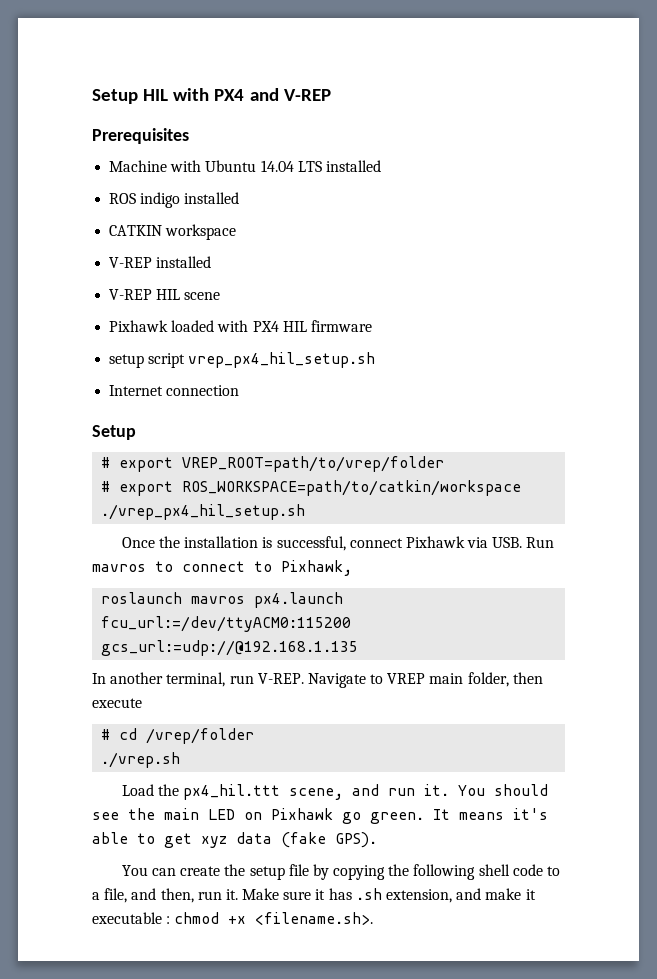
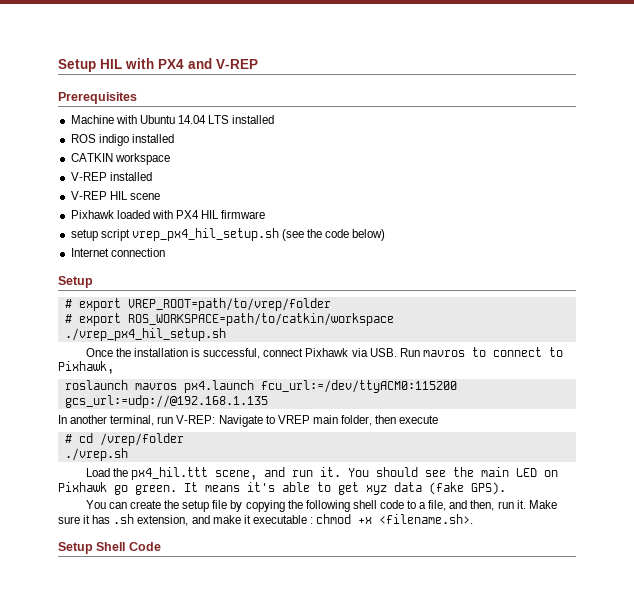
(376, 360) none -> [281,229,386,241] (see the code below)
[257,673,304,684] V-REP. -> [176,415,216,424] V-REP:
(374, 918) none -> [58,542,161,554] // Setup Shell Code

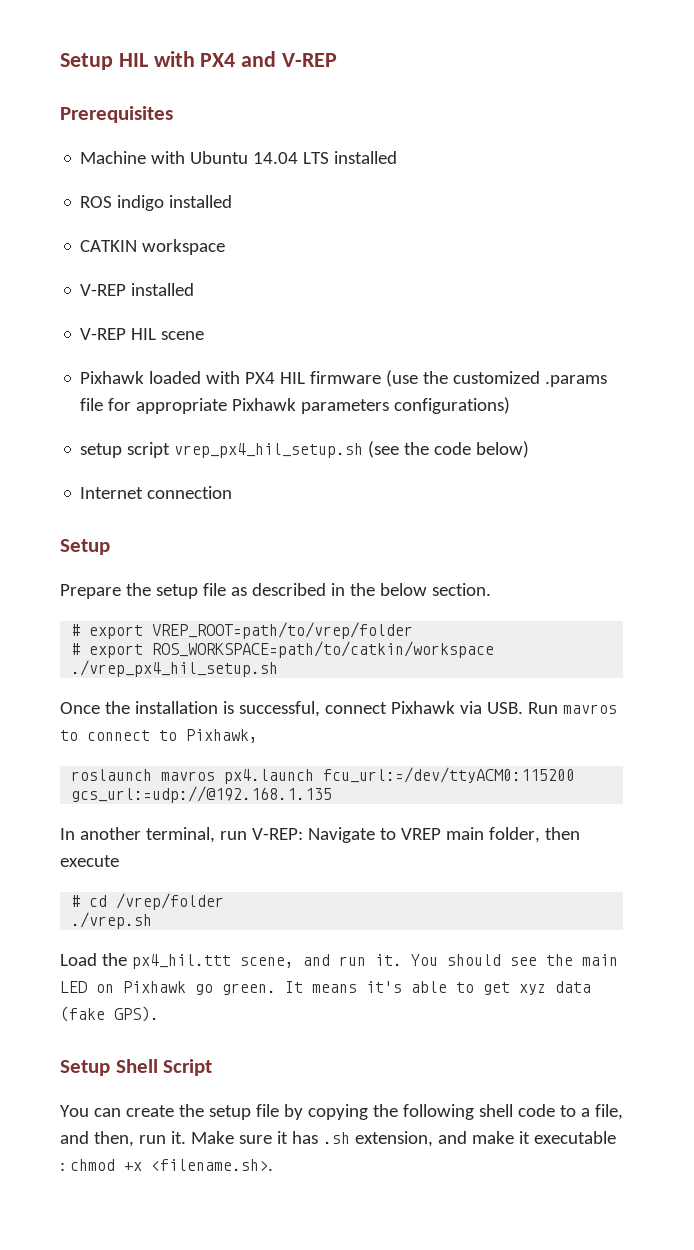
(266, 214) none -> [386,370,608,387] [80,397,511,414] (use the customized .params file for appropriate Pixhawk parameters configurations)
(93, 282) none -> [60,583,491,599] // Prepare the setup file as described in the below section.
(506, 488) none -> [60,1059,213,1076] // Setup Shell Script
[58,542,161,554] // Setup Shell Code -> (273, 1165) none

> _PROBLEM TO SOLVE_: Only lines of the data holding the word "below" go in the answer. Please copy each of them.

> _RESPONSE AREA_:
(376, 360) none -> [281,229,386,241] (see the code below)
(93, 282) none -> [60,583,491,599] // Prepare the setup file as described in the below section.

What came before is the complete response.